Figure 6.9: Branch bus encoding

The fields of the branch bus can be described as follows:

- 1. CORRECT PRED: This describes the correct branch action i.e. *taken* or *not taken* after the branch has finished execution.
- 2. CODE: Code identifies the link type branch or jump instruction. This code is used in the commit stage to commit the instruction.
- LOGICAL DEST: If the instruction is a link type instruction, these 5-bits contain the logical link address for that instruction, which is R31 as described in the MIPS I instruction set.
- DEST: This is the pseudo-pointer picked by the prioritizer for the above logical link address.
- 5. DS INSTR: This field identifies a branch or jump instruction having a delay slot. If the branch instruction has a delay slot, the program counter is not changed unless the delay slot instruction is executed and committed.
- 6. BJ ADDRESS: These are the lower twenty bits of the branch or jump address. The branch target buffer and the branch prediction buffer are written after decoding the lower bits of the branch or jump instruction address.
- 7. BTA: This is branch target address computed by the branch and jump functional unit.
- 8. MIS-PRED: This field identifies if a particular branch or jump instruction is mispredicted or not. When a misprediction is encountered at the top of the reorder buffer queue, system restore is initiated.
- Last bit is the static bit tied to logic '1' representing the validity of the location written into.

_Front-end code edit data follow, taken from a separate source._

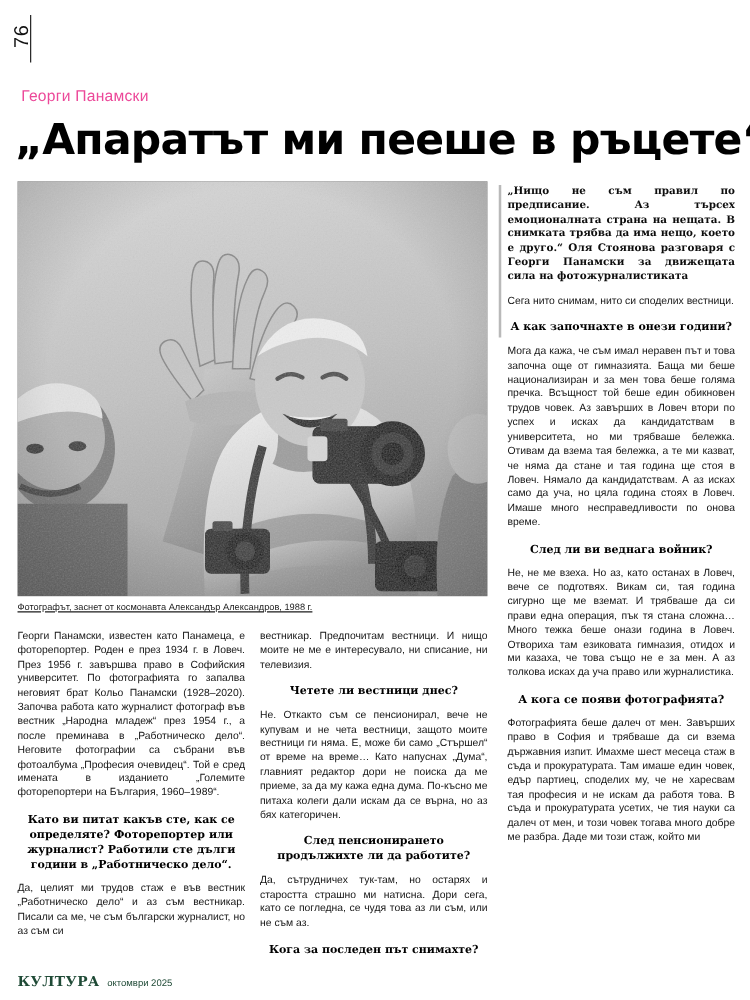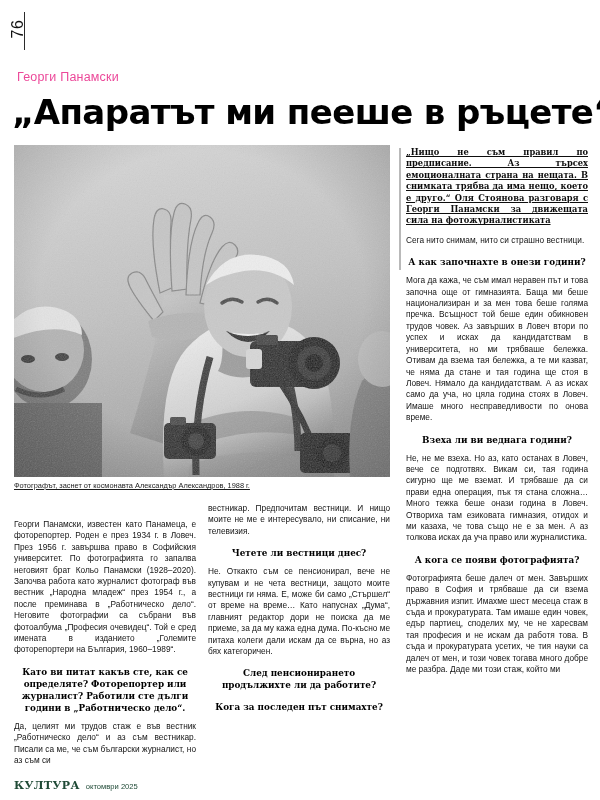--- a/index.html
+++ b/index.html
@@ -112,21 +112,21 @@
   .col h3 {
     margin: 10px 0 7px 0;
     font-family: "DejaVu Serif", serif;
     font-size: 8.8px;
     line-height: 12px;
     font-weight: 700;
     color: #000;
     text-align: center;
   }
 
-  #col-left  { left: 14px;  top: 503px; width: 182px; margin-top: 16px; }
+  #col-left  { left: 14px;  top: 503px; width: 182px; }
   #col-mid   { left: 208px; top: 503px; width: 182px; }
 
   
   .rail-rule {
     position: absolute;
     left: 399px;
     top: 148px;
     width: 2px;
     height: 122px;
     background: #b9b9b9;
@@ -137,21 +137,20 @@
     width: 182px;
   }
   .standfirst {
     margin: 0 0 14px 0;
     font-family: "DejaVu Serif", serif;
     font-size: 10.2px;
     line-height: 14.2px;
     font-weight: 700;
     color: #0d0d0d;
     text-align: left;
-    text-decoration: underline;
   }
 
   
   .footer {
     position: absolute;
     left: 14px;
     bottom: 8px;
     display: flex;
     align-items: baseline;
     gap: 6px;
@@ -292,29 +291,30 @@
     <p>Георги Панамски, известен като Панамеца, е фоторепортер. Роден е през 1934 г. в Ловеч. През 1956 г. завършва право в Софийския университет. По фотографията го запалва неговият брат Кольо Панамски (1928–2020). Започва работа като журналист фотограф във вестник „Народна младеж“ през 1954 г., а после преминава в „Работническо дело“. Неговите фотографии са събрани във фотоалбума „Професия очевидец“. Той е сред имената в изданието „Големите фоторепортери на България, 1960–1989“.</p>
     <h3>Като ви питат какъв сте, как се определяте? Фоторепортер или журналист? Работили сте дълги години в „Работническо дело“.</h3>
     <p>Да, целият ми трудов стаж е във вестник „Работническо дело“ и аз съм вестникар. Писали са ме, че съм български журналист, но аз съм си</p>
   </div>
 
   <div class="col" id="col-mid">
     <p>вестникар. Предпочитам вестници. И нищо моите не ме е интересувало, ни списание, ни телевизия.</p>
     <h3>Четете ли вестници днес?</h3>
     <p>Не. Откакто съм се пенсионирал, вече не купувам и не чета вестници, защото моите вестници ги няма. Е, може би само „Стършел“ от време на време… Като напуснах „Дума“, главният редактор дори не поиска да ме приеме, за да му кажа една дума. По-късно ме питаха колеги дали искам да се върна, но аз бях категоричен.</p>
     <h3>След пенсионирането продължихте ли да работите?</h3>
+    <p>Да, сътрудничех тук-там, но остарях и старостта страшно ми натисна. Дори сега, като се погледна, се чудя това аз ли съм, или не съм аз.</p>
     <h3>Кога за последен път снимахте?</h3>
   </div>
 
   <div class="col" id="col-right">
     <p class="standfirst">„Нищо не съм правил по предписание. Аз търсех емоционалната страна на нещата. В снимката трябва да има нещо, което е друго.“ Оля Стоянова разговаря с Георги Панамски за движещата сила на фотожурналистиката</p>
-    <p>Сега нито снимам, нито си страшно вестници.</p>
+    <p>Сега нито снимам, нито си споделих вестници.</p>
     <h3>А как започнахте в онези години?</h3>
     <p>Мога да кажа, че съм имал неравен път и това започна още от гимназията. Баща ми беше национализиран и за мен това беше голяма пречка. Всъщност той беше един обикновен трудов човек. Аз завърших в Ловеч втори по успех и исках да кандидатствам в университета, но ми трябваше бележка. Отивам да взема тая бележка, а те ми казват, че няма да стане и тая година ще стоя в Ловеч. Нямало да кандидатствам. А аз исках само да уча, но цяла година стоях в Ловеч. Имаше много несправедливости по онова време.</p>
-    <h3>Взеха ли ви веднага години?</h3>
+    <h3>След ли ви веднага войник?</h3>
     <p>Не, не ме взеха. Но аз, като останах в Ловеч, вече се подготвях. Викам си, тая година сигурно ще ме вземат. И трябваше да си прави една операция, пък тя стана сложна… Много тежка беше онази година в Ловеч. Отвориха там езиковата гимназия, отидох и ми казаха, че това също не е за мен. А аз толкова исках да уча право или журналистика.</p>
     <h3>А кога се появи фотографията?</h3>
     <p>Фотографията беше далеч от мен. Завърших право в София и трябваше да си взема държавния изпит. Имахме шест месеца стаж в съда и прокуратурата. Там имаше един човек, едър партиец, споделих му, че не харесвам тая професия и не искам да работя това. В съда и прокуратурата усетих, че тия науки са далеч от мен, и този човек тогава много добре ме разбра. Даде ми този стаж, който ми</p>
   </div>
 
   <div class="footer">
     <span class="footer-logo" style="color: rgb(31, 74, 54);">КУЛТУРА</span>
     <span class="footer-date" style="color: rgb(31, 74, 54);">октомври 2025</span>
   </div>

This chapter described some typical data inconsistencies that accompany this type of processor design and also explained how these data inconsistencies are avoided using destination and source overwrite logic. The chapter also gave an over view of the design of two functional units namely the arithmetic and logic units and the branch and jump units. The following chapter will discuss the verification methodology and will discuss results obtained from the simulation.

# Chapter 7

# **Design Verification Methodology & Simulation**

### 7.0 Introduction

The processor design discussed thus far is implemented using Verilog as the hardware description language (HDL). A modular approach was followed to increase the ease of programming and to make the code easier to understand. Modules except functional units and Fetch were done at logic gate-level using the Cadence<sup>TM</sup> ambit synthesis tool. The design under consideration was tested using the Verilog simulator with instruction and data memory maps of sample 'C' programs having known results. These sample programs were compiled using the SDE-Gcc C compiler since the operating system was not simulated on the processor. The SDE-Gcc C complier is a part of the SDE-MIPS, a cross-development toolkit for MIPS CPU's maintained by Algorithmics, which is freely redistributed. Sample 'C' programs instead of standard testbenches such as the SPEC 95, 99 or 2000 were used for testing due the incapability of this version of the SDE-Gcc C compiler in handling interrupts and exceptions. Doing objectdump of the compiler output generated the instruction and data memory map of the sample programs. Since Verilog HDL is capable of reading tab delimited binary files only, a translation program was utilized to translate hexadecimal outputs to binary outputs, which could be understood by Verilog HDL. The instruction and data cache was programmed as a Verilog array that could hold consecutive data and was assumed of infinite size eliminating cache misses. Finally the intended output was compared with the output generated after the program ran on the processor, validating correct operation.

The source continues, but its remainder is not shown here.